§ Task inputs:
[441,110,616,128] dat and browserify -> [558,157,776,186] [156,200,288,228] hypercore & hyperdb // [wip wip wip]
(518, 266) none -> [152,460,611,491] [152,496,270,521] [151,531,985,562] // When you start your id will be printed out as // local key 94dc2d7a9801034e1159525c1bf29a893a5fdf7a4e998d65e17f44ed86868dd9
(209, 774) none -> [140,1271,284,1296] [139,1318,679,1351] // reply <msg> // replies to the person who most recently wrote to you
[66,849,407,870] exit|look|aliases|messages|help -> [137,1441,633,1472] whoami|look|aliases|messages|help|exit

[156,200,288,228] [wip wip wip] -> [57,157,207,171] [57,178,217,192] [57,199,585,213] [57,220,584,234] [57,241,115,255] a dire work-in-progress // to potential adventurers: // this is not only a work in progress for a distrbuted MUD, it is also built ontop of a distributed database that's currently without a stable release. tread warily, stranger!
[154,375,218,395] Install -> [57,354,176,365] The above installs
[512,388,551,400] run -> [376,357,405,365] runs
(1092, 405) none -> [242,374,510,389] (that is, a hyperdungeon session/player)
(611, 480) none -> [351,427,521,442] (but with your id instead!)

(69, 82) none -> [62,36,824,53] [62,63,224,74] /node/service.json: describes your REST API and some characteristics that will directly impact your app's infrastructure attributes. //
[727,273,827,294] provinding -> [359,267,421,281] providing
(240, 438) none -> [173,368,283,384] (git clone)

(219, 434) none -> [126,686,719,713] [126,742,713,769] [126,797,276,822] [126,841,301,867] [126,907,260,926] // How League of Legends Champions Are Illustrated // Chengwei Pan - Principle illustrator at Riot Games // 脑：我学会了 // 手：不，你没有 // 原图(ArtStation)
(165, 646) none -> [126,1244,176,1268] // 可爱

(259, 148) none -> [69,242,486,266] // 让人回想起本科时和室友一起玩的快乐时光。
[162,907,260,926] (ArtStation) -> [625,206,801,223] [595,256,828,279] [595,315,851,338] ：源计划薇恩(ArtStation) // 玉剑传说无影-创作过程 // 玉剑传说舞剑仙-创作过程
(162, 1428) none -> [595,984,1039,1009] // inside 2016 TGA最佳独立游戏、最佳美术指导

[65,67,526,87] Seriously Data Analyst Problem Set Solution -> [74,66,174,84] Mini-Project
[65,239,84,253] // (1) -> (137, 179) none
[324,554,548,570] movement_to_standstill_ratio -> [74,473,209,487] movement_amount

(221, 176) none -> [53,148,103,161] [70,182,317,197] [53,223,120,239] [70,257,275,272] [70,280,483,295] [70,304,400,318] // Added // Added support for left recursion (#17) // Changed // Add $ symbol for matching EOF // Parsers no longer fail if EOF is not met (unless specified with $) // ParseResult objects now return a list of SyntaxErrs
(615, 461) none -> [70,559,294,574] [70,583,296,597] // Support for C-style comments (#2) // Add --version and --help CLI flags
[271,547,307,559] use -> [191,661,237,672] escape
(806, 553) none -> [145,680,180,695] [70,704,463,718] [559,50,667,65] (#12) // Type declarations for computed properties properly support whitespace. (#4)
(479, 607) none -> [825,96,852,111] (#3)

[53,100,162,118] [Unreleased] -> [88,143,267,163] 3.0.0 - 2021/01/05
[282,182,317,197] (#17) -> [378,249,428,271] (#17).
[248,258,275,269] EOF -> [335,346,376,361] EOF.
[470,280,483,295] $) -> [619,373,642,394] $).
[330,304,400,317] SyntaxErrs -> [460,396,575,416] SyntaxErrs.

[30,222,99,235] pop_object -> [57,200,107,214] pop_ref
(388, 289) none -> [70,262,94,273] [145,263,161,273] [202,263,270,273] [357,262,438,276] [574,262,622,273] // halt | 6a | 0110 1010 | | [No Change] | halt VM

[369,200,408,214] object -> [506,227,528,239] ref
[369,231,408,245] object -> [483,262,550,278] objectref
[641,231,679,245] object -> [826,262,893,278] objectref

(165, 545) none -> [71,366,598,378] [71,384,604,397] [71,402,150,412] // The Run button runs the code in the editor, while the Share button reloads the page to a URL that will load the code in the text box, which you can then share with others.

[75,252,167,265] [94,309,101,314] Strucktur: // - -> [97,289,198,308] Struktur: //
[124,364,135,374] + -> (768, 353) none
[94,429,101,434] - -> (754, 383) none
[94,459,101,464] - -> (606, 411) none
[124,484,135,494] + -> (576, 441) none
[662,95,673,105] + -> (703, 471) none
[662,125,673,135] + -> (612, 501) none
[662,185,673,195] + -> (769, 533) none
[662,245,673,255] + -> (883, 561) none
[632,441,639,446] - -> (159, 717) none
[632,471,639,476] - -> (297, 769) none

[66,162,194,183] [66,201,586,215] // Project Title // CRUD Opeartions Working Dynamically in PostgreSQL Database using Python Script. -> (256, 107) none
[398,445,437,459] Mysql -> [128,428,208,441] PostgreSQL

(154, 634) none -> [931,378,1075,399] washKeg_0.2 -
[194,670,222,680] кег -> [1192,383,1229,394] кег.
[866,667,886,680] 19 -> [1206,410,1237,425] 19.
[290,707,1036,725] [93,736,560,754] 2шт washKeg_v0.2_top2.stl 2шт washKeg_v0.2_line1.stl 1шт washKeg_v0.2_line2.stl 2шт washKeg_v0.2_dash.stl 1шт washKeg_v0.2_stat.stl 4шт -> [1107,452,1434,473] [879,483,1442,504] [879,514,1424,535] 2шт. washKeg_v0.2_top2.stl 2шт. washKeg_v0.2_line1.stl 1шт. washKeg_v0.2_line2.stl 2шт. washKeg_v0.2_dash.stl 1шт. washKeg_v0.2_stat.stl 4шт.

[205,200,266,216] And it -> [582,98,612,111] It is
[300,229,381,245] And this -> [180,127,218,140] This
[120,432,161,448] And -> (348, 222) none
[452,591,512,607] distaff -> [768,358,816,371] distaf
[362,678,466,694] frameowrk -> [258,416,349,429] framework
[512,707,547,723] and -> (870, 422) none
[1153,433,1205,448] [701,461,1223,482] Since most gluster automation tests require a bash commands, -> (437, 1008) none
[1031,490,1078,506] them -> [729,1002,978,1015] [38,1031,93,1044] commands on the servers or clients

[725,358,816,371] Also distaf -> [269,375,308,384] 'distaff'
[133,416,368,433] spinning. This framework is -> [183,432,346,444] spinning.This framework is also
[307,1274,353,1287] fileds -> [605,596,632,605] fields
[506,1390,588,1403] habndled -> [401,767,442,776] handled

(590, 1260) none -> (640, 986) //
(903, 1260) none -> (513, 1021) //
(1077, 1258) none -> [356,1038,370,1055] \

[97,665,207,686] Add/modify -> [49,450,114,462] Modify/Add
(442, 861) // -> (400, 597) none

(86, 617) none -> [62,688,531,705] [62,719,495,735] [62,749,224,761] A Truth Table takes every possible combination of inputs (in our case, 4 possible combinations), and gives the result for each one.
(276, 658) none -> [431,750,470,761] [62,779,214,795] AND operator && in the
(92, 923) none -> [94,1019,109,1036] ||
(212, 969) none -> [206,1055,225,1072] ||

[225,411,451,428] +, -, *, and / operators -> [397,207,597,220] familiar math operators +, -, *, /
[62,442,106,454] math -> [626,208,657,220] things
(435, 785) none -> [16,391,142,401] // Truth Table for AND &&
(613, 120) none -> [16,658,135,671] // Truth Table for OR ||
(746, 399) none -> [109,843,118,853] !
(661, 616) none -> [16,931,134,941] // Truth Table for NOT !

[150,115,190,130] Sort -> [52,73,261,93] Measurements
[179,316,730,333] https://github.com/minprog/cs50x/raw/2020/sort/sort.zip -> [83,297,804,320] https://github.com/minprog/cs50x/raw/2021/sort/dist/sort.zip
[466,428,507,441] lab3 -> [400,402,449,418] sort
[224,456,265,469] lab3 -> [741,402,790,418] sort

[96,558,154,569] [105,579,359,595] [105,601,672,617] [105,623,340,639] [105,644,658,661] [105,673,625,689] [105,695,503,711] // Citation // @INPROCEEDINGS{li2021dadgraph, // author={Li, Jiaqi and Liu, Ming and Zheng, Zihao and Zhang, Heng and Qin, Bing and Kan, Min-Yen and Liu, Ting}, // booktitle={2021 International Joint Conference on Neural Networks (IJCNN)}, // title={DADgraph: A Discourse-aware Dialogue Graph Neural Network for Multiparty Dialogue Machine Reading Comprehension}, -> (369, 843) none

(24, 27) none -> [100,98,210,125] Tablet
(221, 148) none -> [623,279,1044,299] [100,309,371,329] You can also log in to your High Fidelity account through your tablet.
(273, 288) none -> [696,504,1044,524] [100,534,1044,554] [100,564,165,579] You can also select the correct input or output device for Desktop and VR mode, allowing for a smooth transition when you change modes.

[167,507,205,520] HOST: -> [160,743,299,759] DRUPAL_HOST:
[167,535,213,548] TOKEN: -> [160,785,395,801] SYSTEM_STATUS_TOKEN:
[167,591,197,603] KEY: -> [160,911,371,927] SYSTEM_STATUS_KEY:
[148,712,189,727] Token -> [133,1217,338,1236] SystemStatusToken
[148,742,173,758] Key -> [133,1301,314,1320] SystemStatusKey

§ Assignment: As the answer, set down only the lines from the data above between the one holding "(442, 861) // -> (400, 597) none" and the one holding "[224,456,265,469] lab3 ->", inclusive, exactly as they read.

§ Exercise result:
(442, 861) // -> (400, 597) none

(86, 617) none -> [62,688,531,705] [62,719,495,735] [62,749,224,761] A Truth Table takes every possible combination of inputs (in our case, 4 possible combinations), and gives the result for each one.
(276, 658) none -> [431,750,470,761] [62,779,214,795] AND operator && in the
(92, 923) none -> [94,1019,109,1036] ||
(212, 969) none -> [206,1055,225,1072] ||

[225,411,451,428] +, -, *, and / operators -> [397,207,597,220] familiar math operators +, -, *, /
[62,442,106,454] math -> [626,208,657,220] things
(435, 785) none -> [16,391,142,401] // Truth Table for AND &&
(613, 120) none -> [16,658,135,671] // Truth Table for OR ||
(746, 399) none -> [109,843,118,853] !
(661, 616) none -> [16,931,134,941] // Truth Table for NOT !

[150,115,190,130] Sort -> [52,73,261,93] Measurements
[179,316,730,333] https://github.com/minprog/cs50x/raw/2020/sort/sort.zip -> [83,297,804,320] https://github.com/minprog/cs50x/raw/2021/sort/dist/sort.zip
[466,428,507,441] lab3 -> [400,402,449,418] sort
[224,456,265,469] lab3 -> [741,402,790,418] sort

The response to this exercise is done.